Grade trajectories read from stdin. Accepts trial-result JSONL from vally eval --output jsonl, legacy EvalOutcome JSONL, a single EvalOutcome JSON object from eval, ATIF, or a session run from an agent like Copilot CLI. The input format is auto-detected from the JSON shape. This lets you iterate on graders without re-running the (expensive) agent execution.

The command reads from stdin and matches each trajectory’s stimulus to the graders defined in the eval spec.

FlagTypeRequiredDescription
--eval-spec <path>stringYesPath to eval spec file
--stimulus <name>stringNoStimulus name to grade against (ATIF or session run input only; required when prompt matches multiple stimuli)
--workspace <path>stringNoPath to the agent workspace directory for file-based graders (ATIF or session run input only; defaults to the directory in the session run, or process.cwd() for ATIF)
--output jsonlstringNoEmit graded results as JSONL (one outcome per line)
--judge-model <model>stringNoModel for LLM judge graders
--grader-plugin <specifier>stringNoGrader plugin to load (npm package name or local path)
--verbosebooleanNoShow detailed grader evidence
CodeMeaning
0All graders passed
1One or more graders failed, or an error occurred
Terminal window
# Pipe directly from eval
vally eval --eval-spec eval.yaml --skip-grade --output jsonl \
| vally grade --eval-spec eval.yaml
# Grade a saved JSONL file
vally grade --eval-spec eval.yaml < results/outcomes.jsonl
# Grade with verbose output
vally grade --eval-spec eval.yaml --verbose < results/outcomes.jsonl
# Grade and re-emit as JSONL (for downstream processing)
vally grade --eval-spec eval.yaml --output jsonl < results/outcomes.jsonl > graded.jsonl
# Grade an ATIF trajectory (auto-detected from schema_version)
vally grade --eval-spec eval.yaml < trajectory.json
# Grade ATIF with explicit stimulus and workspace
vally grade --eval-spec eval.yaml --stimulus basic --workspace /path/to/workspace < trajectory.json
# Grade a Copilot CLI session run, by id (auto-resolves from ~/.copilot/session-state/)
echo '{"sessionKind":"copilot-cli","sessionId":"abc123"}' | vally grade --eval-spec eval.yaml
# Grade a Copilot CLI session run by explicit path
echo '{"sessionKind":"copilot-cli","sessionPath":"/path/to/events.jsonl"}' | vally grade --eval-spec eval.yaml
# Grade a Copilot CLI session run with explicit stimulus and workspace
echo '{"sessionKind":"copilot-cli","sessionId":"abc123"}' | \
vally grade --eval-spec eval.yaml --stimulus task-name --workspace /path/to/workspace

The grade command auto-detects the input shape from the JSON content and accepts:

  1. trial-result JSONL — current vally eval --output jsonl output, including trial-result records and typed metadata such as run-summary
  2. Legacy EvalOutcome JSONL — one JSON object per line, as emitted by older eval --output jsonl flows
  3. Single EvalOutcome JSON — a whole-file JSON object
  4. ATIF JSON — an Agent Trajectory Interchange Format document (identified by schema_version: "ATIF-...")
  5. Session Run JSON — an explicit session run reference (sessionKind: "copilot-cli" with either sessionId, set to the session ID or sessionPath, an explicit path to a copilot session log)

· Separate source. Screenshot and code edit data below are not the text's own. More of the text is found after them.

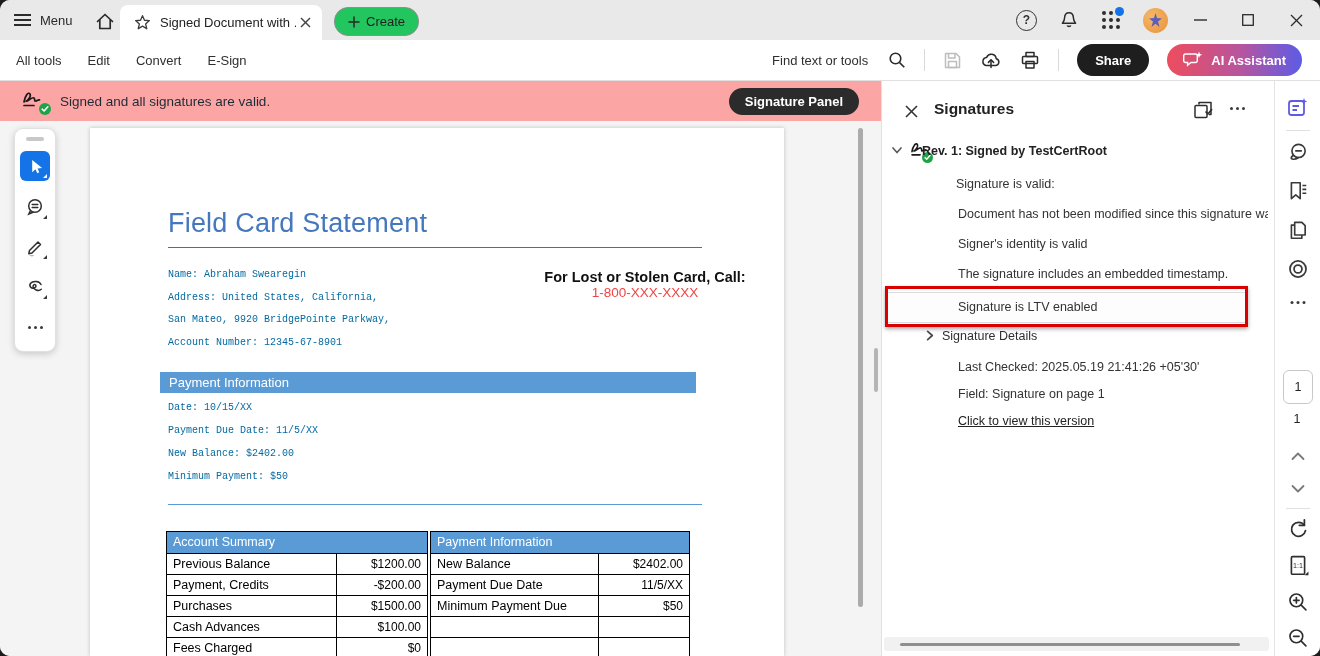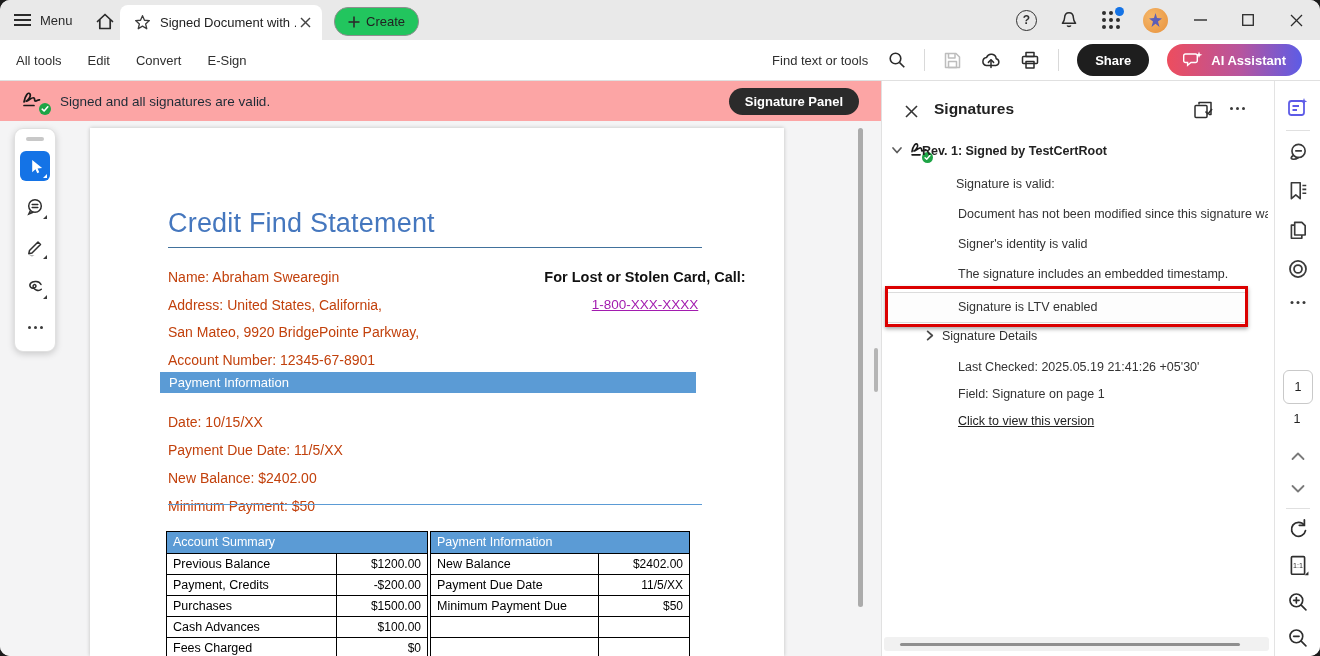--- a/index.html
+++ b/index.html
@@ -271,7 +271,7 @@
       </div>
 
       <div class="page">
-        <div class="doc-title">Credit Find Statement</div>
+        <div class="doc-title">Field Card Statement</div>
         <div class="rule-blue" style="top:119px;"></div>
 
         <div class="info-col">

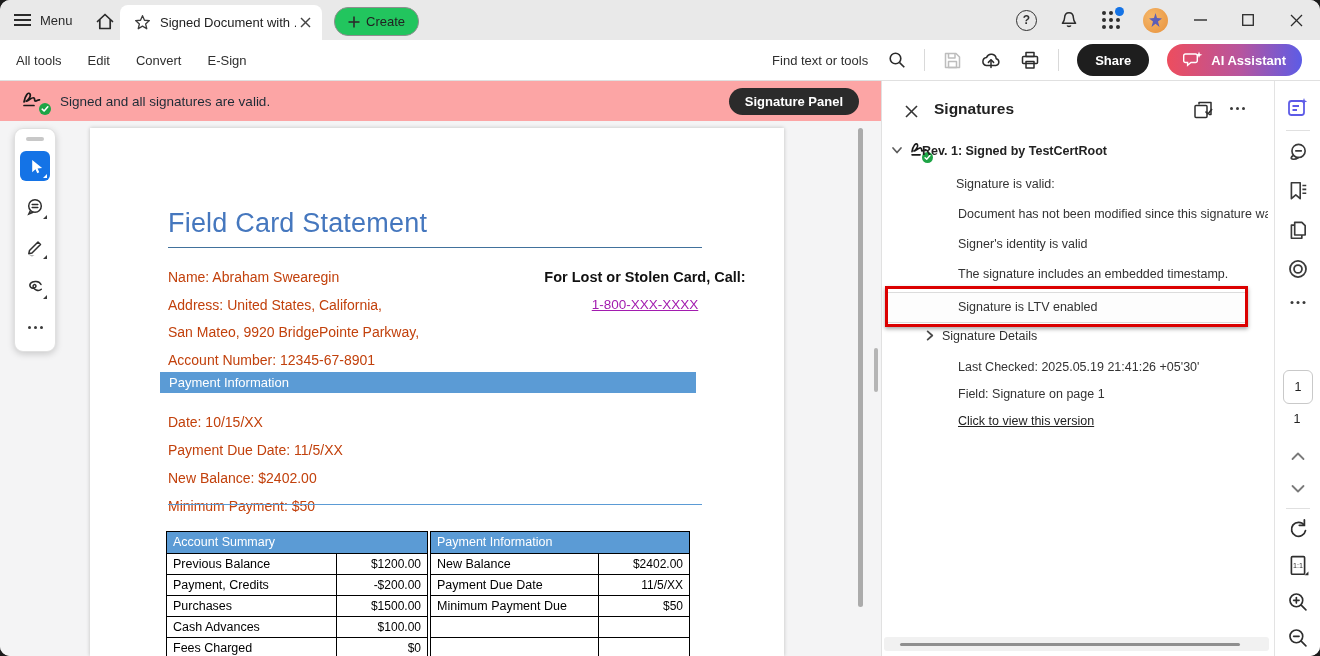--- a/index.html
+++ b/index.html
@@ -46,7 +46,7 @@
   .page{position:absolute;left:90px;top:47px;width:694px;height:528px;background:#FFFFFF;box-shadow:0 0 4px rgba(0,0,0,0.22);}
   .doc-title{position:absolute;left:78px;top:80px;font-size:27px;color:#4577BE;letter-spacing:0.2px;}
   .rule-blue{position:absolute;left:78px;width:534px;height:0;border-top:1.6px solid #41719C;}
-  .doc-line{font-size:14px;color:#c2410c;}
+  .doc-line{font-size:10px;color:#0369a1;font-family:Liberation Mono, monospace;}
   .info-col{position:absolute;left:78px;top:141px;display:flex;flex-direction:column;gap:11.5px;}
   .lost-col{position:absolute;left:420px;top:141px;width:270px;text-align:center;}
   .lost-head{font-size:14.5px;font-weight:bold;color:#111;}

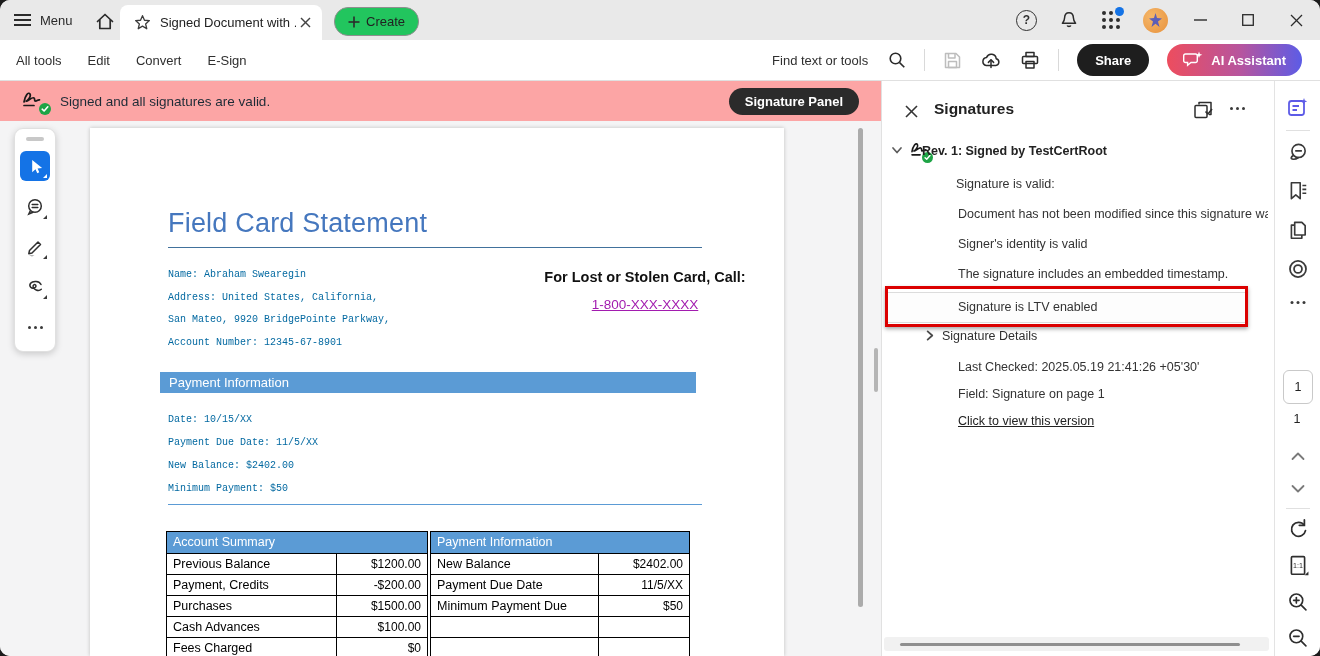--- a/index.html
+++ b/index.html
@@ -50,7 +50,7 @@
   .info-col{position:absolute;left:78px;top:141px;display:flex;flex-direction:column;gap:11.5px;}
   .lost-col{position:absolute;left:420px;top:141px;width:270px;text-align:center;}
   .lost-head{font-size:14.5px;font-weight:bold;color:#111;}
-  .lost-phone{margin-top:12px;font-size:13.5px;color:#a21caf;text-decoration:underline;}
+  .lost-phone{font-size:13.5px;color:#ef4444;}
   .pay-bar{position:absolute;left:70px;top:244px;width:536px;height:21px;background:#5B9BD5;color:#fff;font-size:13px;line-height:21px;padding-left:9px;box-sizing:border-box;}
   .pay-col{position:absolute;left:78px;top:286px;display:flex;flex-direction:column;gap:12px;}
 

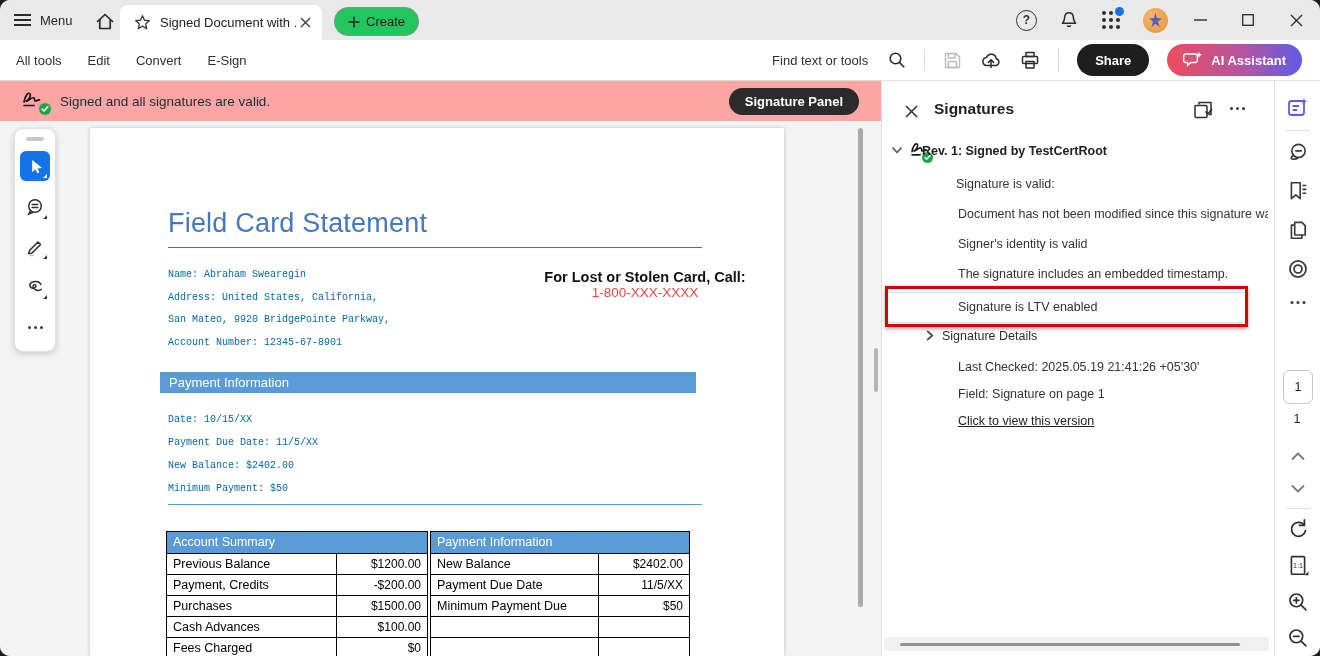--- a/index.html
+++ b/index.html
@@ -52,7 +52,7 @@
   .lost-head{font-size:14.5px;font-weight:bold;color:#111;}
   .lost-phone{font-size:13.5px;color:#ef4444;}
   .pay-bar{position:absolute;left:70px;top:244px;width:536px;height:21px;background:#5B9BD5;color:#fff;font-size:13px;line-height:21px;padding-left:9px;box-sizing:border-box;}
-  .pay-col{position:absolute;left:78px;top:286px;display:flex;flex-direction:column;gap:12px;}
+  .pay-col{position:absolute;left:78px;top:274px;display:flex;flex-direction:column;gap:12px;}
 
   .stmt-tables{position:absolute;left:76px;top:403px;display:flex;gap:2px;}
   .stmt-table{border:1px solid #000;}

A session run provides a reference to Copilot CLI event logs:

{
"sessionKind": "copilot-cli",
"sessionId": "abc123"
}

Or with an explicit path:

{
"sessionKind": "copilot-cli",
"sessionPath": "/path/to/events.jsonl"
}

When sessionId is provided, the events file is auto-resolved from ~/.copilot/session-state/<sessionId>/events.jsonl. Specify sessionPath to provide an explicit location. Do not set both sessionId and sessionPath.

ATIF documents and EvalOutcome records must not be mixed in the same stream; grade will exit with an error if both shapes appear together. Session runs cannot be mixed with EvalOutcomes or ATIF.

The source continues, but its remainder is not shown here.